Web document revisions:
%%

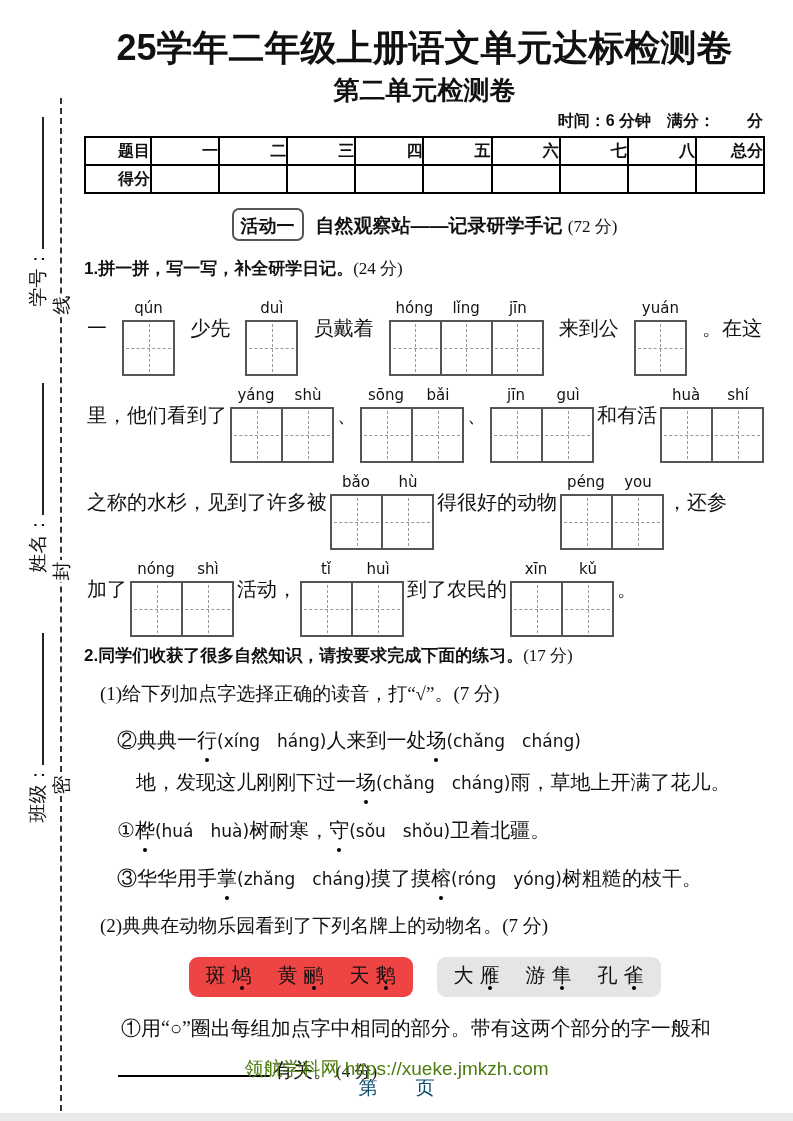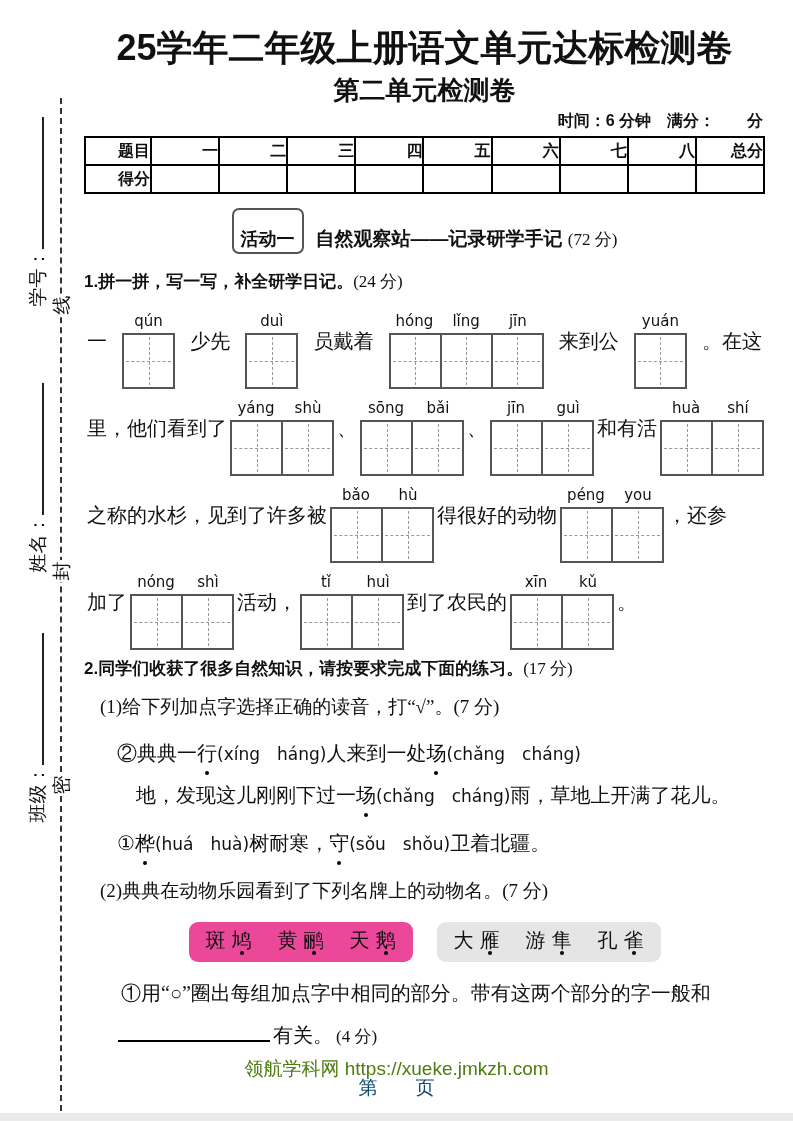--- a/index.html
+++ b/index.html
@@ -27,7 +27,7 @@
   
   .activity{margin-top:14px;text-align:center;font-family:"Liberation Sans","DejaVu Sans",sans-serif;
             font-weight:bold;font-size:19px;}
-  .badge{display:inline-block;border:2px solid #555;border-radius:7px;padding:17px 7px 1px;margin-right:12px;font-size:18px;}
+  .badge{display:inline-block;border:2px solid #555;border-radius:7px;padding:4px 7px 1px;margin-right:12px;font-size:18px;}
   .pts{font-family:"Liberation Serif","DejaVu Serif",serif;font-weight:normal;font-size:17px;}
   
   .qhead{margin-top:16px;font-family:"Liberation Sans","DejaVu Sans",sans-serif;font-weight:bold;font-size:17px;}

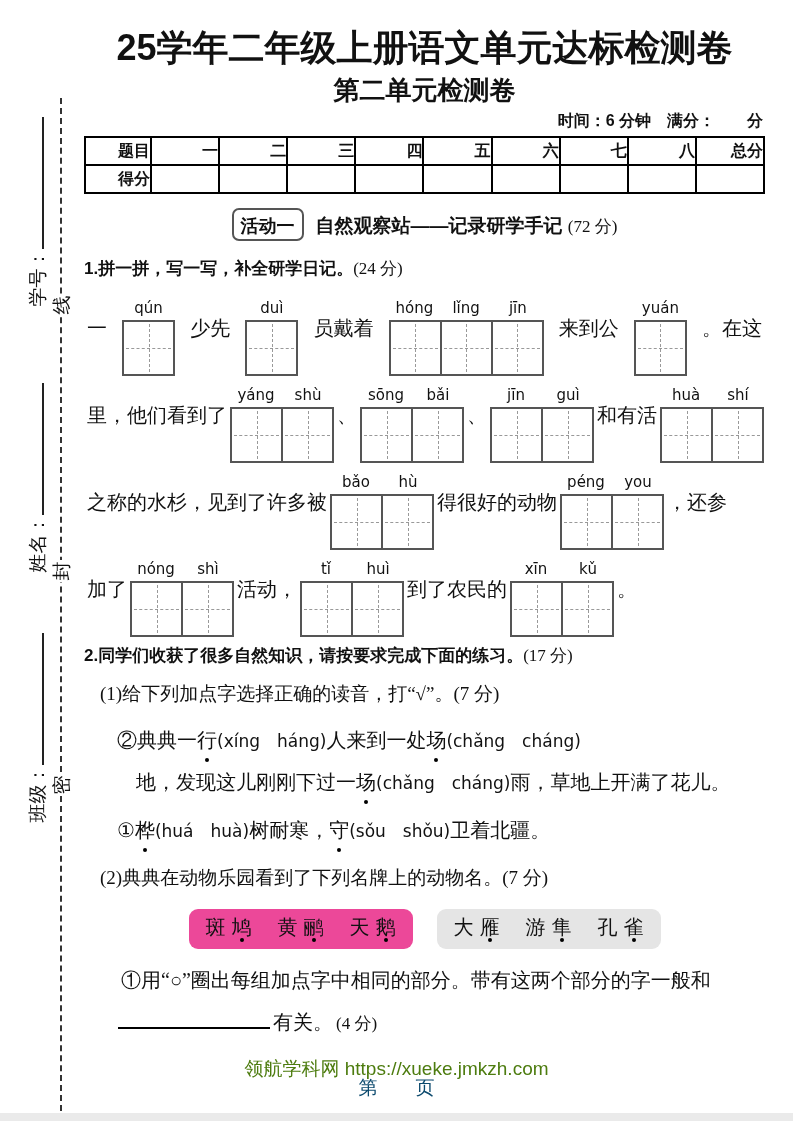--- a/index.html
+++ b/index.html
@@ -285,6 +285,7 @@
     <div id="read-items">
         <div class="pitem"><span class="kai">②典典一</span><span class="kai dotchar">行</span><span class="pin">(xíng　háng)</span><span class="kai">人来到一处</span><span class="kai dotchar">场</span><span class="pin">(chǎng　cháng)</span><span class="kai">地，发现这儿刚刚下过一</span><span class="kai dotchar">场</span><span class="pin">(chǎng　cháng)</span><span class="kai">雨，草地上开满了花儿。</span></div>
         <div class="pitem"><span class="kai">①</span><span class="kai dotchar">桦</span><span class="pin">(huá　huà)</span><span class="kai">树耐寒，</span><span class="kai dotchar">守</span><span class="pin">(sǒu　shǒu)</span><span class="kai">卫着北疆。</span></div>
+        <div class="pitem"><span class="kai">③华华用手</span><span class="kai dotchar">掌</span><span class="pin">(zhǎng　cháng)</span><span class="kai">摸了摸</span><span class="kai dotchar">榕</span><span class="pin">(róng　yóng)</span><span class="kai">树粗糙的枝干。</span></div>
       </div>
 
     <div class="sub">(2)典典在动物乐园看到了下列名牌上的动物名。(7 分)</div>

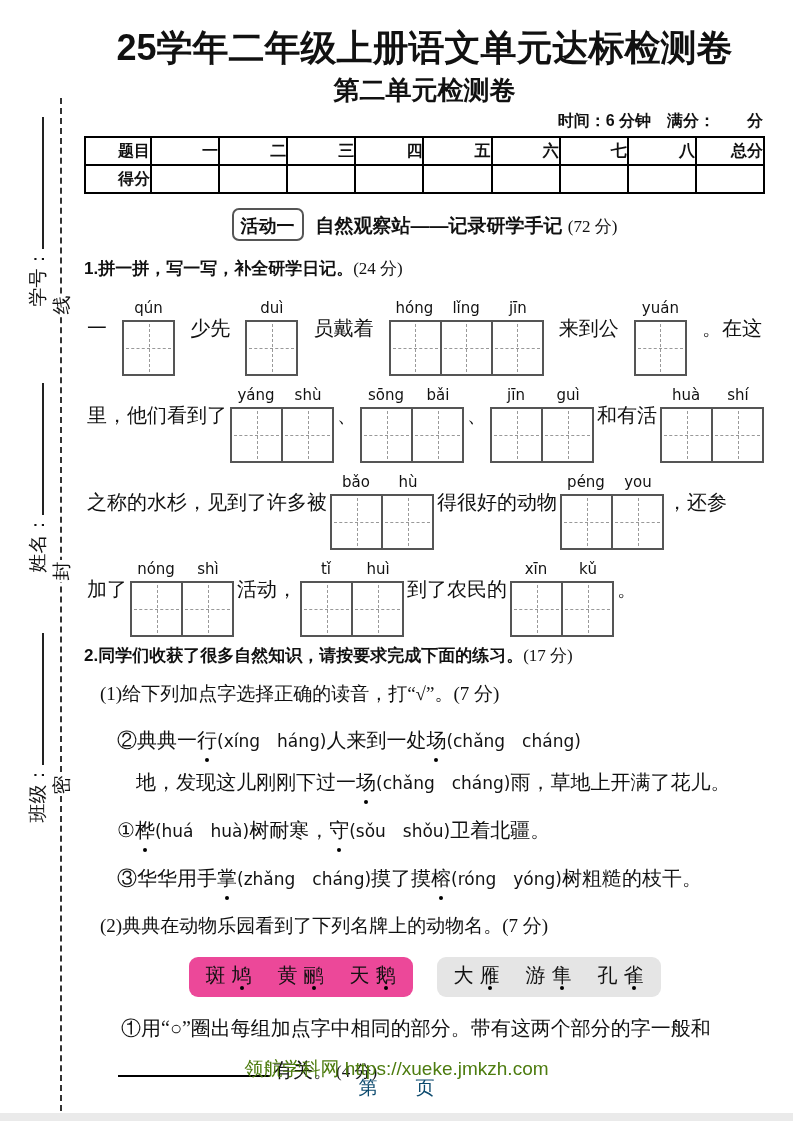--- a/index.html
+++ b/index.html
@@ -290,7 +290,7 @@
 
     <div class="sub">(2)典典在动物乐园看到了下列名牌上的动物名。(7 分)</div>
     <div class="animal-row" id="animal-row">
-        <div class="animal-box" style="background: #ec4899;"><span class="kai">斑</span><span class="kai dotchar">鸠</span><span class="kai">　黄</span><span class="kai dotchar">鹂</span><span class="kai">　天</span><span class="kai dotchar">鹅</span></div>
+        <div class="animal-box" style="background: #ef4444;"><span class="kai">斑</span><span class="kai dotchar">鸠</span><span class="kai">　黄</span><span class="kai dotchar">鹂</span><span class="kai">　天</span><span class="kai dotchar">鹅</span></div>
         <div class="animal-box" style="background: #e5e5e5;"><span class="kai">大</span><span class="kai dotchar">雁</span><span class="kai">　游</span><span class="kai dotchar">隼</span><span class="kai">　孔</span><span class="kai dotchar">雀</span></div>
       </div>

%%

--- YOUR ASSIGNMENT ---
Count every line in the data that contains the word "style", then give that count and nothing else.

--- SOLVED EXERCISE ---
3